On the other hand, if I just replace all negative values with NaN, then I can take the average – but I've lost all this valuable information about why values are missing. For example, I may want to have a function that takes any column and reports, for that column, statistics like the mean and median, the number of eligible observations (i.e., everything except value=-8), and the percent of those that were non-missing.
It works great in Stata
Doing this in Stata is extremely easy. Stata has 27 numeric missing categories: '.a' to '.z'. (More details here.) I can write:
replace weekly_income = .a if weekly_income == -1
replace weekly_income = .b if weekly_income == -8
and so on.
Then (in pseudocode) I can write
stats weekly_income if weekly_income!=.b
When reporting the mean, Stata will automatically ignore the values coded as missing (indeed, they're now not numeric); but it will also give me missing value statistics only for the observations I care about (in this case, those eligible to be asked the question, i.e., those who weren't originally coded '-8').
What is the best way to handle this in Pandas?
Setup:
>>> import pandas as pd
>>> df = pd.DataFrame.from_dict({
'income': [1500, -8, 10000, -2, 3000, -1, 6400]})
Desired outcome:
>>> df.income.missing_dict = {'-1': ['.a', 'Don\'t know'], '-2': ['.b', 'Refused']} # etc.
>>> df
income
0 1500
1 Inapplic.
2 10000
3 Refused
4 3000
5 Don't know
6 6400
>>> assert df.income.mean() == np.mean([1500, 10000, 3000, 6400])
(passes)
The 'obvious' workaround
Clearly, one option is to split every column into two columns: one numeric column with non-missing values and NaNs, and the other a categorical column with categories for the different types of missing value.
But this is extremely inconvenient.
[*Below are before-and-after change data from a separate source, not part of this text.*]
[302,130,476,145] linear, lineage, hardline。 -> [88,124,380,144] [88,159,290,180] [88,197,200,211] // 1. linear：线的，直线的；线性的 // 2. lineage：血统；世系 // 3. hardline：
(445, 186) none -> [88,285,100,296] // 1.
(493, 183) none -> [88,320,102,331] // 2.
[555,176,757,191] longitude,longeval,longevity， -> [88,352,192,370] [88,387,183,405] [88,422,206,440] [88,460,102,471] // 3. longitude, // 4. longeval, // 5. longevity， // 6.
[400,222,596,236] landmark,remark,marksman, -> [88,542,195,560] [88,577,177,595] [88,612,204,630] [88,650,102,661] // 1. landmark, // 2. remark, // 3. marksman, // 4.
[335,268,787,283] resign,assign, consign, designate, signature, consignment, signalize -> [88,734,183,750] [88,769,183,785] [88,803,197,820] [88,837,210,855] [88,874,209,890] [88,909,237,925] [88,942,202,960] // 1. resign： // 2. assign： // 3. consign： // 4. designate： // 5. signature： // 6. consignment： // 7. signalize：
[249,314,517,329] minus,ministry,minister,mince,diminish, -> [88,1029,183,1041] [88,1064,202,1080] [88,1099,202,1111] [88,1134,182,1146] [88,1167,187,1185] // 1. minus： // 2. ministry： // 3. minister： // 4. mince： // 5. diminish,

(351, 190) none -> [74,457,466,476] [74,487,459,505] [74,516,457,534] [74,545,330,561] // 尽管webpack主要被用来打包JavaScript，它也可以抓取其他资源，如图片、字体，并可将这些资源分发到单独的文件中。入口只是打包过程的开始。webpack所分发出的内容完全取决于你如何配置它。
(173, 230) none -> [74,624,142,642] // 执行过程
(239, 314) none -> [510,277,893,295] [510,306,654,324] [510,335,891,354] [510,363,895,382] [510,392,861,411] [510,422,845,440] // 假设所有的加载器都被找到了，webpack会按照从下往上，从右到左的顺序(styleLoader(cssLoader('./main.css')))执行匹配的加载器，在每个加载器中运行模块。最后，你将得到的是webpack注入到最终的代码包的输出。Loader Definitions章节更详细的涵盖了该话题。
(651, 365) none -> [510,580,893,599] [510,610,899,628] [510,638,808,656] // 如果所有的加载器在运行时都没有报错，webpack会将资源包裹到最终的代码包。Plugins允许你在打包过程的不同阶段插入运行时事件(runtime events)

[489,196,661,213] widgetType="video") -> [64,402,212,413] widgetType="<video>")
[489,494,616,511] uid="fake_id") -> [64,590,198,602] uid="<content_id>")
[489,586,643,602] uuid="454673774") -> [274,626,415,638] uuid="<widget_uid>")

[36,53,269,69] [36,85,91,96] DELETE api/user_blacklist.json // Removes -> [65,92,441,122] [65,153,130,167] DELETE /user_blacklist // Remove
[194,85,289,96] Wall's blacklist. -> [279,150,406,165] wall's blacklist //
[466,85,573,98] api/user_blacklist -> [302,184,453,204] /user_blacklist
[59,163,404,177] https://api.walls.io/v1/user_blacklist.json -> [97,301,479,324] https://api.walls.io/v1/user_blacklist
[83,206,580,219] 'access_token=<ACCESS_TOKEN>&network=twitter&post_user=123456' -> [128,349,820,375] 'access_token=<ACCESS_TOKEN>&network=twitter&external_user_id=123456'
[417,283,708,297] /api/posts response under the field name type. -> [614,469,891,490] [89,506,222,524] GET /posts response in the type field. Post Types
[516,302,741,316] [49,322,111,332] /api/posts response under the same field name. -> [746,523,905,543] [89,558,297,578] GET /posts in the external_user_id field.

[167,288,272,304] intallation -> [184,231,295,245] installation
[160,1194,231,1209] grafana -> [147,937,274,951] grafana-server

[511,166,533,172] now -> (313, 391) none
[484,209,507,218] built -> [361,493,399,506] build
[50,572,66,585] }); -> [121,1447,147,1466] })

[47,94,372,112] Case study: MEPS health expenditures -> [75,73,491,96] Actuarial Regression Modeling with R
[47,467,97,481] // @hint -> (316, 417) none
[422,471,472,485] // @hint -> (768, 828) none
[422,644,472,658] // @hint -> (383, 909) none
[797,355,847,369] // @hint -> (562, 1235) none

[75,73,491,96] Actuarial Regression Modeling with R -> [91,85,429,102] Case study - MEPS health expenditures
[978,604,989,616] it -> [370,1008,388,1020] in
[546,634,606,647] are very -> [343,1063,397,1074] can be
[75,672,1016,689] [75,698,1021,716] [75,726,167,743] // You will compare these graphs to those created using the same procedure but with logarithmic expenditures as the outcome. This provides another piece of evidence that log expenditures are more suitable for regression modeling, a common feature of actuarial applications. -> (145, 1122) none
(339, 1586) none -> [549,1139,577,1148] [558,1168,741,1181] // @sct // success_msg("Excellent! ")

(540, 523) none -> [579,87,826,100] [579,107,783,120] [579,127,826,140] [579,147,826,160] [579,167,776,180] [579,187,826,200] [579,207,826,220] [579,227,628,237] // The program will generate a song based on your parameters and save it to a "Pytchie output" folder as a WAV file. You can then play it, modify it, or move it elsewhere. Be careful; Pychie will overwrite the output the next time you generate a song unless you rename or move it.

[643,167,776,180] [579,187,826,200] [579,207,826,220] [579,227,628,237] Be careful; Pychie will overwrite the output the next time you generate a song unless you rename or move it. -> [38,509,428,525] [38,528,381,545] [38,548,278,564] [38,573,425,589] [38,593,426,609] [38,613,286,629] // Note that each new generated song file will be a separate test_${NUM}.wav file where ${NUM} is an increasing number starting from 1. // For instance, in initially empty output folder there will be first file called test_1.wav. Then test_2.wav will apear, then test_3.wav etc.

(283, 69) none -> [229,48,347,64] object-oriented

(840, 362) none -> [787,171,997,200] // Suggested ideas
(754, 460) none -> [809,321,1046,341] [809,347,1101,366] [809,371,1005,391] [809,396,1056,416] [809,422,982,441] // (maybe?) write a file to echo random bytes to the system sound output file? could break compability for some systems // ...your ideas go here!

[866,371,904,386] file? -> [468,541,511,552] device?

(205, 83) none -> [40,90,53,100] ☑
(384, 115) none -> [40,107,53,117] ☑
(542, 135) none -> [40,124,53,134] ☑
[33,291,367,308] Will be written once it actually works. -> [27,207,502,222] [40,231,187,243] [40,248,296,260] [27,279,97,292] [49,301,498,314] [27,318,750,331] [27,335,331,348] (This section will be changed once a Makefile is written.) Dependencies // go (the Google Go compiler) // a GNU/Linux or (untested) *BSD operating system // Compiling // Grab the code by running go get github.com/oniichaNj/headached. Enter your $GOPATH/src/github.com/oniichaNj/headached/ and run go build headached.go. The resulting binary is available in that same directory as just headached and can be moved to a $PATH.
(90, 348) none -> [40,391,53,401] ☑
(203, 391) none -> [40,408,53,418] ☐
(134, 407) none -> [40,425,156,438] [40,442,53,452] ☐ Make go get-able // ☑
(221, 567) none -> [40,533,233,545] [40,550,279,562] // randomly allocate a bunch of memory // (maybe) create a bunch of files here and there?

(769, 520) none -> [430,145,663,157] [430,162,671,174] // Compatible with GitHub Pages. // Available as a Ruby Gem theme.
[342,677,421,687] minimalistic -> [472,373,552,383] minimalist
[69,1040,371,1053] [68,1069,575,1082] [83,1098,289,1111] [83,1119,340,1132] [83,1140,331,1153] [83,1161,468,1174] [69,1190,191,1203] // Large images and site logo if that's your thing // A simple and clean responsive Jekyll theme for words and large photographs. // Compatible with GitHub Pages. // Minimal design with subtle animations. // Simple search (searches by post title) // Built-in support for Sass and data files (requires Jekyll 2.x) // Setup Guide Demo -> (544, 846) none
These surveys often have thousands of columns, and a researcher might well use hundreds in certain kinds of economic analysis. Having two columns for every 'underlying' column means the researcher has to keep track of two columns for every operation she performs – such as groupby, renaming, and so on. This creates endless opportunities for mistakes and errors. It also means that displaying the table is very wasteful – for any column, I need to now display two columns, one of which for any given observation is always redundant. (This is wasteful both of screen real estate, and of the human analysts' attention, having to identify which two columns are a 'pair'.)
Other ideas
Two other thoughts that occur to me, both probably non-ideal:
(1) Create a new data type in pandas that works similarly to Stata (i.e., adds '.a', '.b', etc. to allowable values for numeric columns).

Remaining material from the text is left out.